Als ich z.B. eines späten Nachmittags mit den Kindern hinterm Haus UNO spielte kam Mama Malenga von der Arbeit nach Hause. Sie hatte einen schlechten Tag hinter sich, war nicht so gut gelaunt und sehr müde, hat ihre Kinder herumkommandiert und grundlos rumgemeckert. Das UNO-Spiel war in dem Moment wo sie die Tür betrat ohne Frage beendet und ich, der immer Gaststatus hatte, wurde völlig alleine gelassen und ignoriert.

So wie die meisten halbwegs wohlhabenden Familien hatte auch Mama Malenga immer mindestens eine Bedienstete. Die so genannten Hausmädchen sind meistens 12- bis 18-jährige Mädchen, die von ihren Eltern für einen geringen monatlichen Geldbetrag „vermietet“ werden und den kompletten Haushalt einer fremden Familie führen müssen. Meist haben sie kaum Rechte und Freiheiten, haben meist kaum Kontakt zu Gleichaltrigen oder ihren Familien und arbeiten in der Regel ohne Ferien oder Pausen über 80 Stunden pro Woche. Zudem sind sie häufig wehrlos Belästigungen und Vergewaltigungen der Familienväter und der Söhne ausgesetzt.

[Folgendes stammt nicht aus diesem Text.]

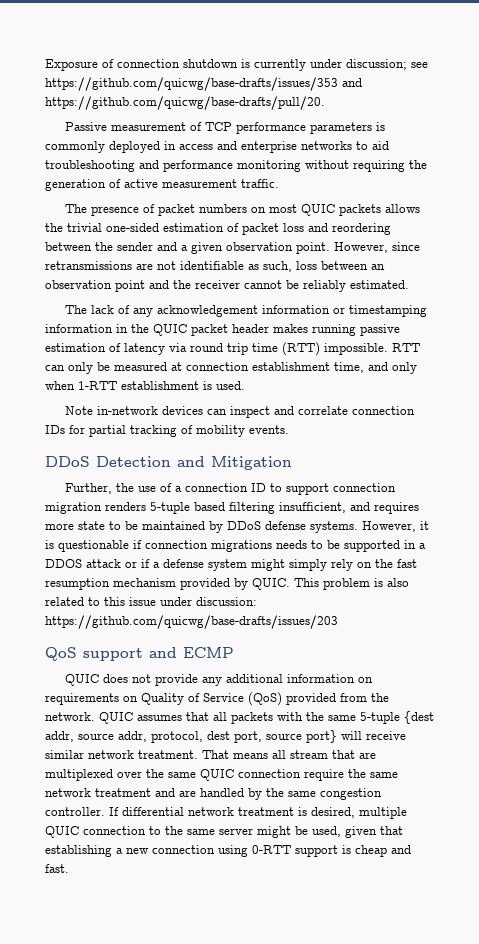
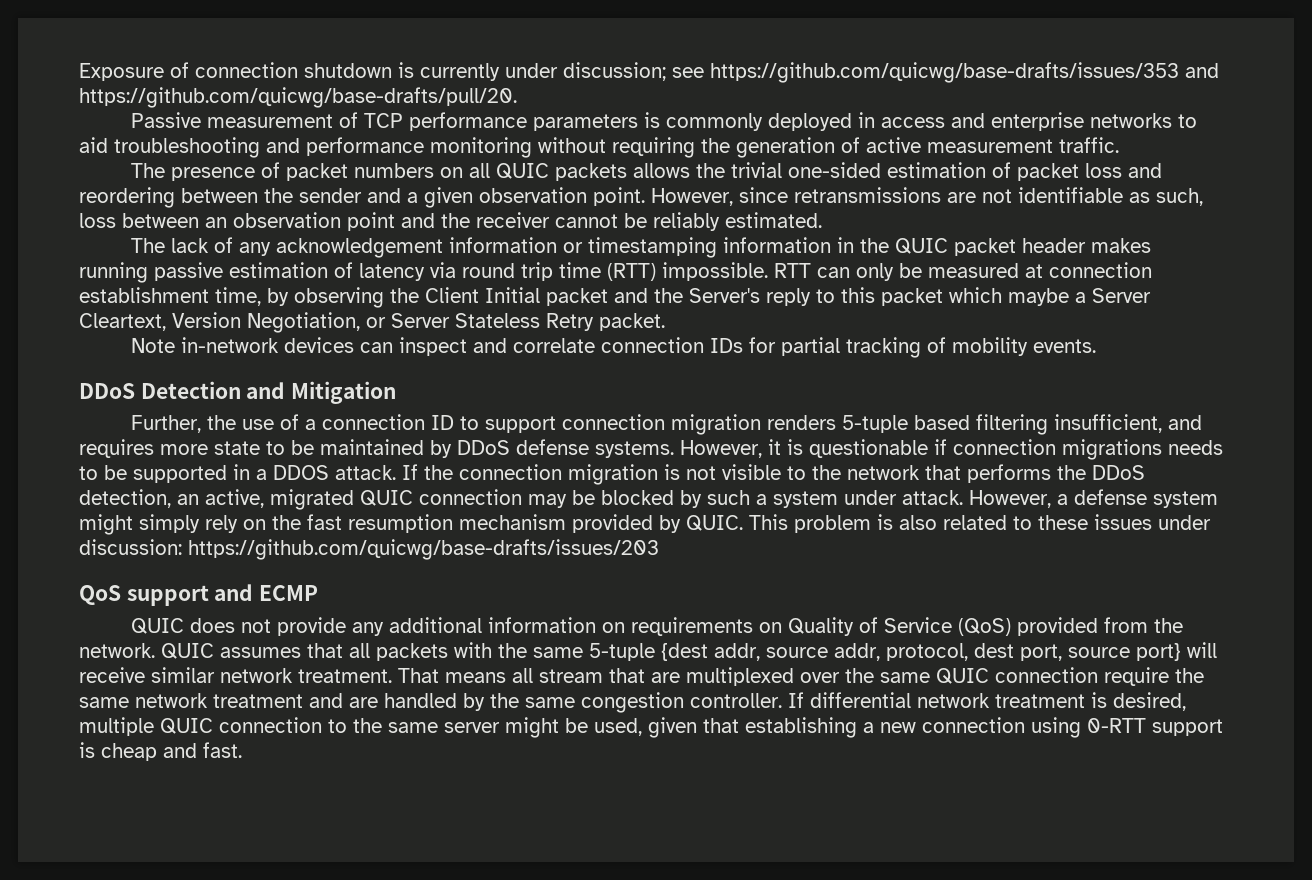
[268,204,297,213] most -> [469,163,491,178] all
[368,362,417,374] [45,381,245,390] and only when 1-RTT establishment is used. -> [267,287,1151,308] [79,312,665,333] by observing the Client Initial packet and the Server's reply to this packet which maybe a Server Cleartext, Version Negotiation, or Server Stateless Retry packet.
[86,559,150,568] attack or if -> [335,464,1145,485] [79,489,1051,510] attack. If the connection migration is not visible to the network that performs the DDoS detection, an active, migrated QUIC connection may be blocked by such a system under attack. However,
[104,597,156,606] this issue -> [1038,514,1152,530] these issues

Oft hatte ich das Bedürfnis mich einzumischen, nicht nur bei der Arbeit und in der Gesellschaft, doch auch in meiner Gastfamilie war ich der Armut und Ungerechtigkeiten ausgesetzt, oft musste ich mich zurückhalten und die Situation so ertragen und hinnehmen wie sie war. Jegliche Einmischung meinerseits wäre als Beleidigung verstanden worden. So hatte ich oft auch ein zwiespältiges Verhältnis zu meiner Gastmutter und meiner Familie. Doch im Großen und Ganzen habe ich mich bei ihnen sehr wohl gefühlt und bin unheimlich glücklich eine Zeit lang mit ihnen gelebt haben zu dürfen.